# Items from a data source
┄┄┄┄┄┄┄┄┄┄

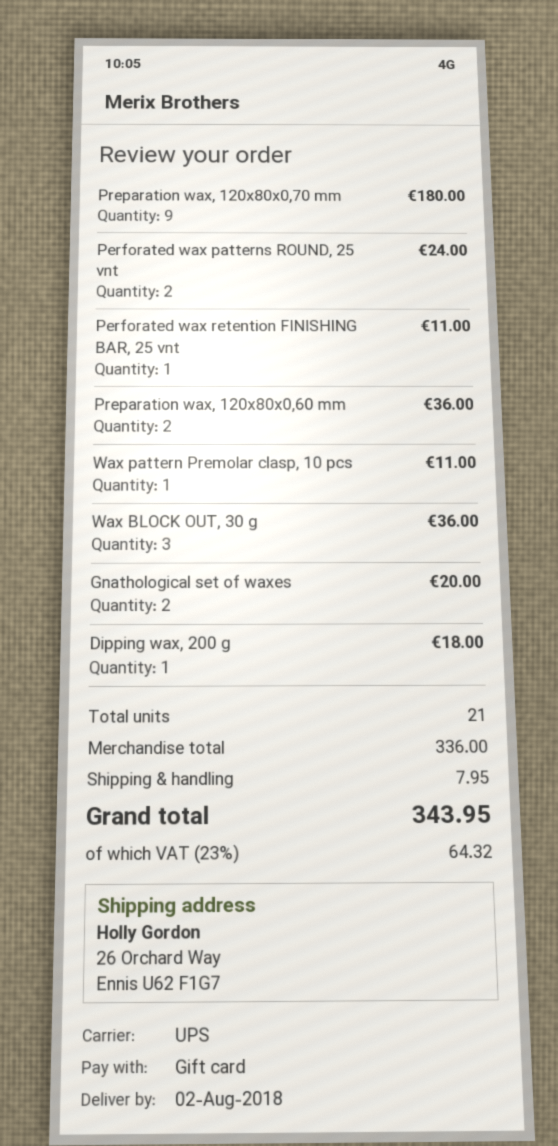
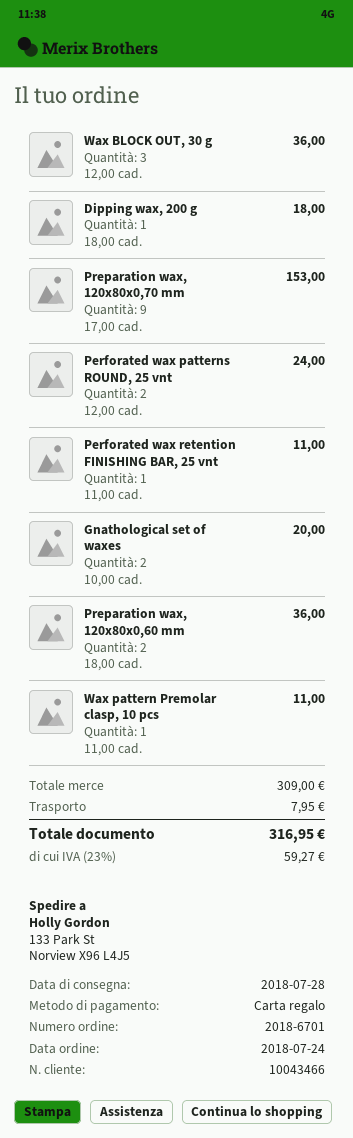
delivery date: 2018-08-02 -> 2018-07-28
ship to: 26 Orchard Way, Ennis U62 F1G7 -> 133 Park St, Norview X96 L4J5
Preparation wax, 120x80x0,70 mm: 9 for 180.00 -> 9 for 153.00
subtotal: 336.00 -> 309.00
tax: 23% = 64.32 -> 23% = 59.27
total: 343.95 -> 316.95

┄┄┄┄┄┄┄┄┄┄

Set the data above down again exactly as given, with no pictures.

# Solution for this problem
delivery date: 2018-08-02 -> 2018-07-28
ship to: 26 Orchard Way, Ennis U62 F1G7 -> 133 Park St, Norview X96 L4J5
Preparation wax, 120x80x0,70 mm: 9 for 180.00 -> 9 for 153.00
subtotal: 336.00 -> 309.00
tax: 23% = 64.32 -> 23% = 59.27
total: 343.95 -> 316.95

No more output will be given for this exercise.